Tel Aviv’s streets and stores have been decorated with rainbow flags for days, heralding the city’s 17th annual Gay Pride Parade on Friday.
The parade is the highlight of the city’s Gay Pride week and is expected to be Tel Aviv’s largest-ever pride event, with 180,000 participants including 30,000 tourists. This year’s celebration features Eurovision winner and LGBT rights representative Conchita Wurst and focuses on supporting the transgender community.
Events like the parade are key to advancing the rights of transgender people, said Tel Aviv transgender activist Elisha Alexander.
“As the parade approaches, more and more trans people are calling up to get help, to get support, so that’s what visibility does,” said Alexander. “That’s the main goal of all these pride parades and things like that — it’s just to be visible, that we exist.
“I lived as a straight woman for 30 years,” Alexander added. “Most of the reason it took me so long was just because there was no visibility.”
Alexander is the director of Ma’avarim, a support group for the trans community in Tel Aviv. Ma’avarim, whose name means transitions, currently works with about 100 transgender people, but Alexander said there are many more. He estimates that one to three percent of Israelis are transgender.
While recognition of transgender people in Israel is improving, there are still problems, said Alexander. Some are social, others more institutional in nature.
A major issue for the community is gender markers on official documents, such as how someone’s gender is stated on their passport. Or a transgender woman may be identified as a man and forced to stay at a men’s homeless shelter.
“Any service that has to do with dividing the people that offer different services to women and men is problematic,” he said. “If you want to go pray at the Western Wall, if you want to go to the bathroom, it might be problematic.”
What has helped is more support and media attention for the transgender community in recent years, he said, both in Israel and internationally. Celebrities like Caitlyn Jenner, who was the former Olympic runner Bruce Jenner, and recently came out as transgender, help by providing visibility and positive role models for transgender youth.

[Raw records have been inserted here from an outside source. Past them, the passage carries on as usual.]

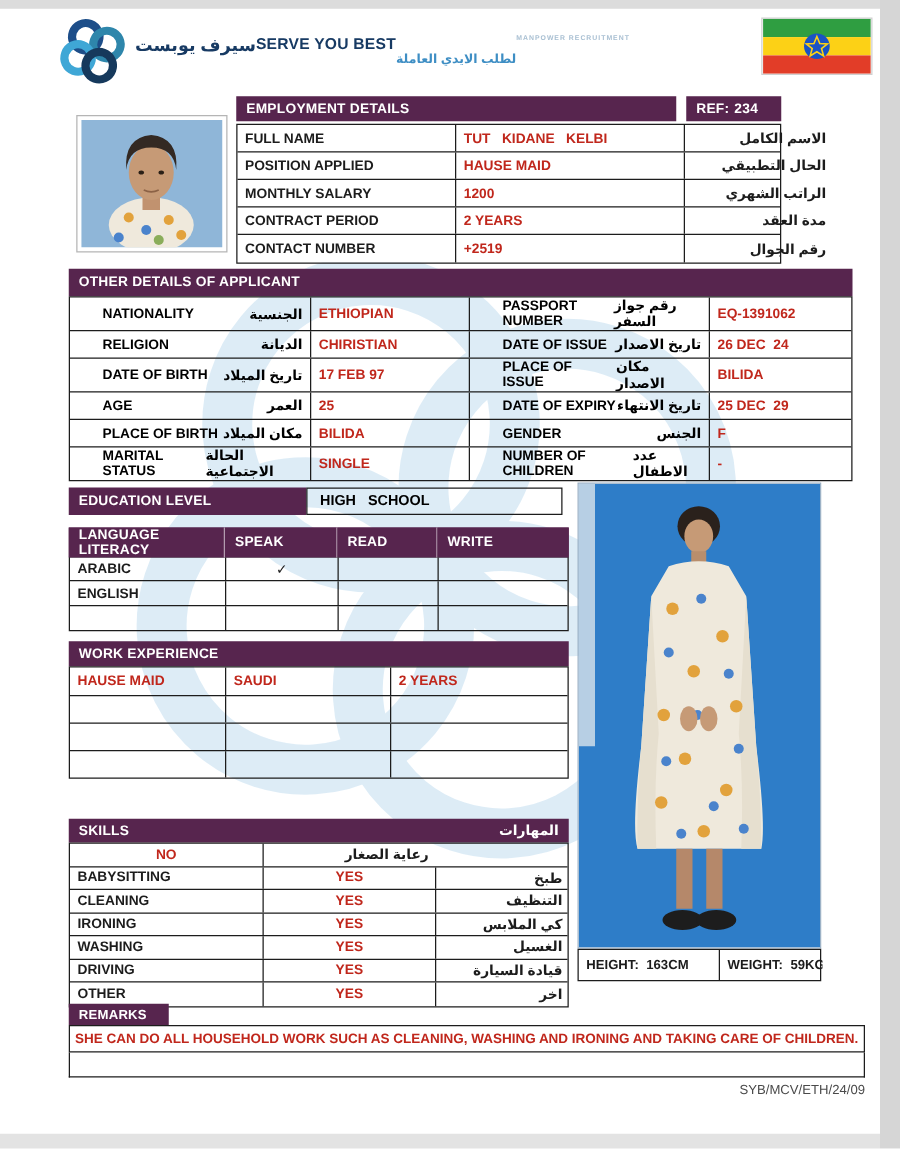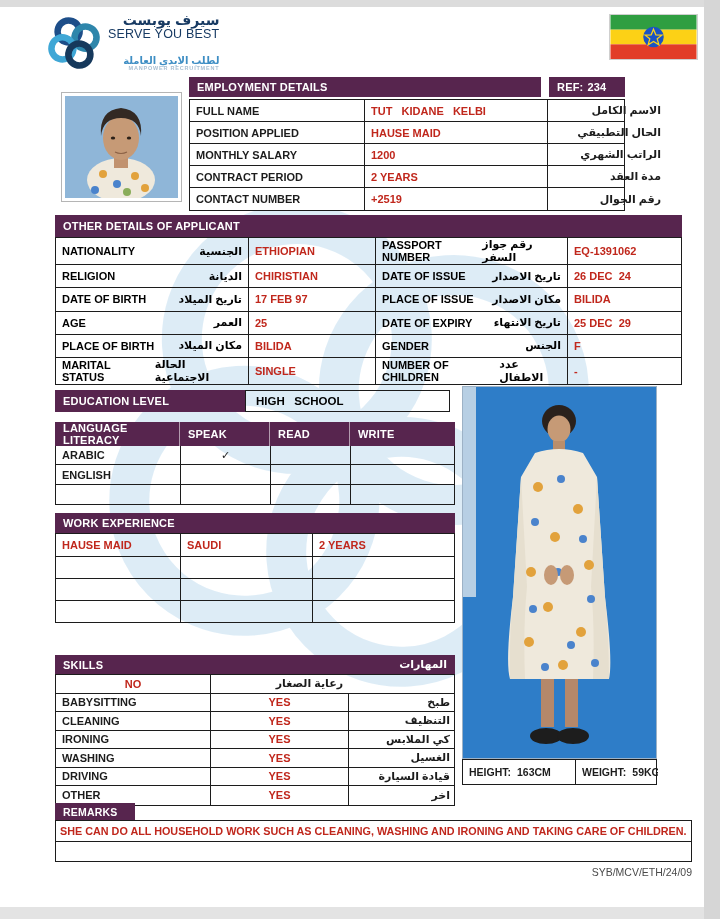--- a/index.html
+++ b/index.html
@@ -11,23 +11,23 @@
   .strip-top { top:0; left:0; width:720px; height:7px; }
   .strip-right { top:0; right:0; width:16px; height:919px; background:#d6d6d6; }
   .strip-bottom { left:0; bottom:0; width:704px; height:12px; background:#e3e3e3; }
 
   .wm { position:absolute; left:75px; top:210px; width:545px; height:480px; z-index:0; opacity:.55; }
 
   .abs { position:absolute; z-index:1; }
 
   
   .logo-wrap { left:46px; top:13px; display:flex; gap:6px; align-items:center; }
-  .logo-text { display:flex; flex-direction:column; line-height:1.08;align-items:flex-end; }
+  .logo-text { display:flex; flex-direction:row; line-height:1.08; }
   .logo-ar { color:#173a63; font-weight:bold; font-size:14px; }
-  .logo-en { color:#173a63; font-weight:normal; font-size:12.5px; letter-spacing:.2px; }
+  .logo-en { color:#173a63; font-weight:bold; font-size:12.5px; letter-spacing:.2px; }
   .logo-tag-ar { color:#3e8ec4; font-size:10px; font-weight:bold; margin-top:14px; }
   .logo-tag-en { color:#a8bfd2; font-size:5.5px; font-weight:bold; letter-spacing:.8px; }
 
   
   .portrait { left:61px; top:92px; width:121px; height:110px; border:1px solid #b5b5b5; background:#fff; padding:3px; }
   .portrait svg { width:100%; height:100%; display:block; }
 
   
   .flag { left:609px; top:14px; width:89px; height:46px; border:1px solid #cfcfcf; }
   .flag svg { width:100%; height:100%; display:block; }
@@ -47,21 +47,21 @@
   .emp-head .bar2 { flex:1; gap:4px; }
   .emp-body > div { display:grid; grid-template-columns:175px 183px 119px; height:22px; }
   .emp-body > div:not(:last-child) { border-bottom:1px solid var(--ink); }
 
   
   .other { left:55px; top:215px; width:627px; }
   .other .bar { height:22px; }
   .other-body { height:148px; display:flex; flex-direction:column; }
   .other-body > div { display:grid; grid-template-columns:193px 127px 192px 115px; flex:1; }
   .other-body > div:not(:last-child) { border-bottom:1px solid var(--ink); }
-  .lblpair { display:flex; justify-content:space-between; align-items:center; padding:0 6px; font-size:11px; font-weight:bold; overflow:hidden; }
+  .lblpair { display:flex; justify-content:space-between; align-items:center; padding:0 6px; font-size:11px; font-weight:bold; overflow:hidden;margin-left:20px; }
 
   
   .edu { left:55px; top:390px; width:395px; height:22px; display:flex; }
   .edu .bar { width:190px; height:22px; }
   .edu-val { flex:1; border:1.6px solid var(--ink); display:flex; align-items:center; padding-left:10px; font-weight:bold; font-size:11.5px; white-space:pre; }
 
   
   .lang { left:55px; top:422px; width:400px; }
   .lang-head { display:grid; grid-template-columns:125px 90px 80px 105px; height:23px; background:var(--purple); }
   .lang-head .bar { padding:0 8px; }

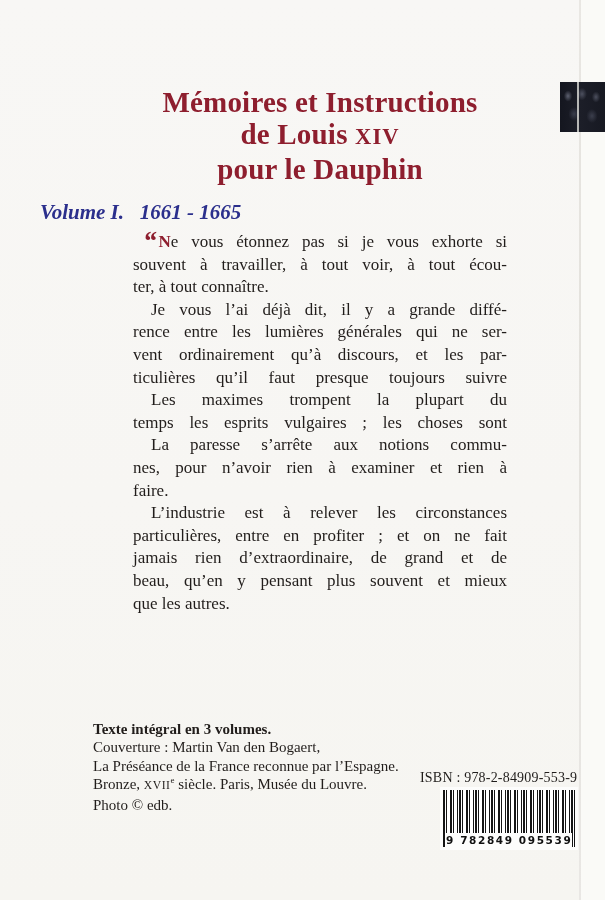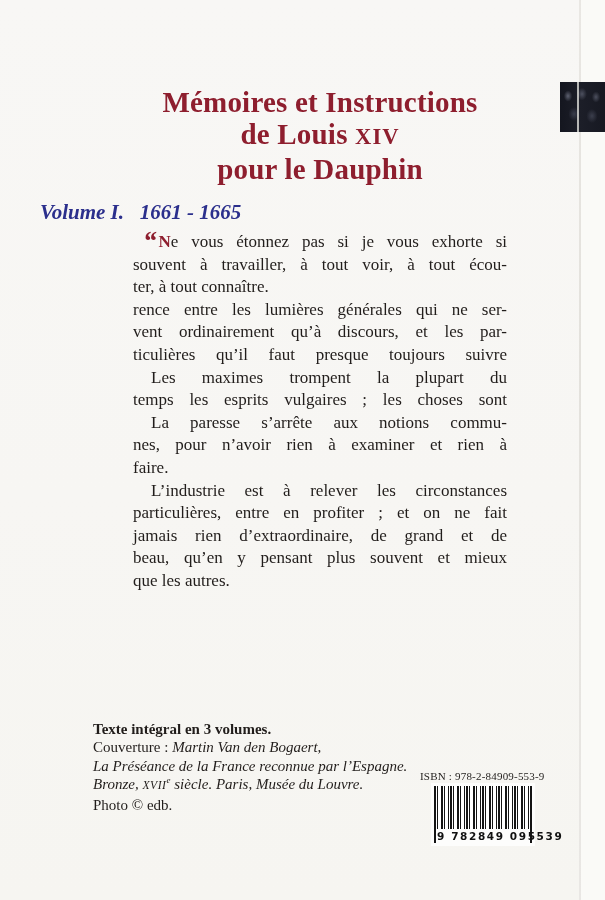--- a/index.html
+++ b/index.html
@@ -65,29 +65,29 @@
     font-size: 27px; line-height: 0; vertical-align: -3px; margin-right: 3px;
     letter-spacing: -1px;
   }
   .redcap { color: #8e1e2e; font-weight: bold; }
 
   .credits {
     position: absolute; left: 93px; top: 720px; width: 330px;
     font-size: 15px; line-height: 18.4px;
   }
   .credits .b { font-weight: bold; }
-  .credits .i { font-style: italic; }
+  .credits .i { }
   .credits .numeral-small { font-size: 0.78em; letter-spacing: .5px; }
   .credits sup { font-size: 9px; line-height: 0; }
 
   .isbn-block { position: absolute; left: 420px; top: 770px; width: 160px; }
-  .isbn-label { font-size: 11px; letter-spacing: .2px; color: #201d1b; }
+  .isbn-label { font-size: 14px; letter-spacing: .2px; color: #201d1b; }
   .barcode {
-    position: relative; margin-top: 4px; margin-left: 14px;
-    width: 98px; height: 57px;
+    position: relative; margin-top: 4px; margin-left: 23px;
+    width: 132px; height: 57px;
     background: repeating-linear-gradient(90deg,
       #141414 0 2px, #ffffff 2px 3px,
       #141414 3px 4px, #ffffff 4px 7px,
       #141414 7px 9px, #ffffff 9px 10px,
       #141414 10px 11px, #ffffff 11px 14px,
       #141414 14px 15px, #ffffff 15px 16px);
     outline: 3px solid #fdfdfc;
   }
   .barcode-digits {
     position: absolute; left: 3px; right: 3px; bottom: 0; height: 14px;
@@ -115,20 +115,21 @@
     <div><span>de Louis </span><span class="numeral-small">XIV</span></div>
     <div>pour le Dauphin</div>
   </div>
 
   <div class="volume-line">Volume I.  1661 - 1665</div>
 
   <div class="body-block">
     <div class="line first"><span class="qmark">“</span><span class="redcap">N</span><span>e vous étonnez pas si je vous exhorte si</span></div>
     <div class="line">souvent à travailler, à tout voir, à tout écou-</div>
     <div class="line pend">ter, à tout connaître.</div>
+    <div class="line pstart">Je vous l’ai déjà dit, il y a grande diffé-</div>
     <div class="line">rence entre les lumières générales qui ne ser-</div>
     <div class="line">vent ordinairement qu’à discours, et les par-</div>
     <div class="line">ticulières qu’il faut presque toujours suivre</div>
     <div class="line pstart">Les maximes trompent la plupart du</div>
     <div class="line">temps les esprits vulgaires ; les choses sont</div>
     <div class="line pstart">La paresse s’arrête aux notions commu-</div>
     <div class="line">nes, pour n’avoir rien à examiner et rien à</div>
     <div class="line pend">faire.</div>
     <div class="line pstart">L’industrie est à relever les circonstances</div>
     <div class="line">particulières, entre en profiter ; et on ne fait</div>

In fact, the City of Tel Aviv-Jaffa invited Jenner to be its guest of honor at Friday’s parade.
But the transition to transgender is difficult for anyone.
Nora Grinberg, a gender counselor in Tel Aviv who is transgender, said employment is another problem. She said there is often a correlation between work discrimination and social power, and most transgender people have faced prejudice in the workplace.
“The more powerless you are, the more of a chance you will be discriminated against or victimized or marginalized,” said Grinberg.
She works with high school students and parents of transgender children, and young people are at the most risk, she said. Grinberg helped a 15-year-old last year who was kept out of school for three months after transitioning during her summer break, which added to the stress of an already difficult situation for her.
At the same time, transgender people are becoming more prominent in Tel Aviv’s LGBT community, said Grinberg, a community that was once overwhelmingly dominated by gay men.
A spokesperson for the municipality said that this year’s parade is an opportunity to embolden the transgender community.
“The focus is very much on gay marriage and promoting the rights of the lesbian and gay community but the transgender community, much of the time, gets left out of that,” she said. “We understand that they’re struggling and we are here to support them as a city.”
Despite the inherent problems, Israel is a relatively good country for transgender people, said Alexander. Healthcare is accessible and there is little violence against the community, although the situation in Tel Aviv is better than other Israeli towns and cities. He said many LGBT people in Israel end up moving to Tel Aviv because the conditions are better.
At the same time, transgender people live all over Israel, said Alexander, “from Jerusalem to Bnei Brak. Moving to a different city is not [always] a solution.”
Grinberg has worked in the community for about 15 years and has seen huge improvements, but said she won’t be satisfied until there is complete equality for all LGBT people.
“It’s like looking at a leopard skin — there are brighter spots and there are darker spots,” she said. “Transgender people are here to stay. We are part of the larger LGBT community and we can’t be ignored any longer.”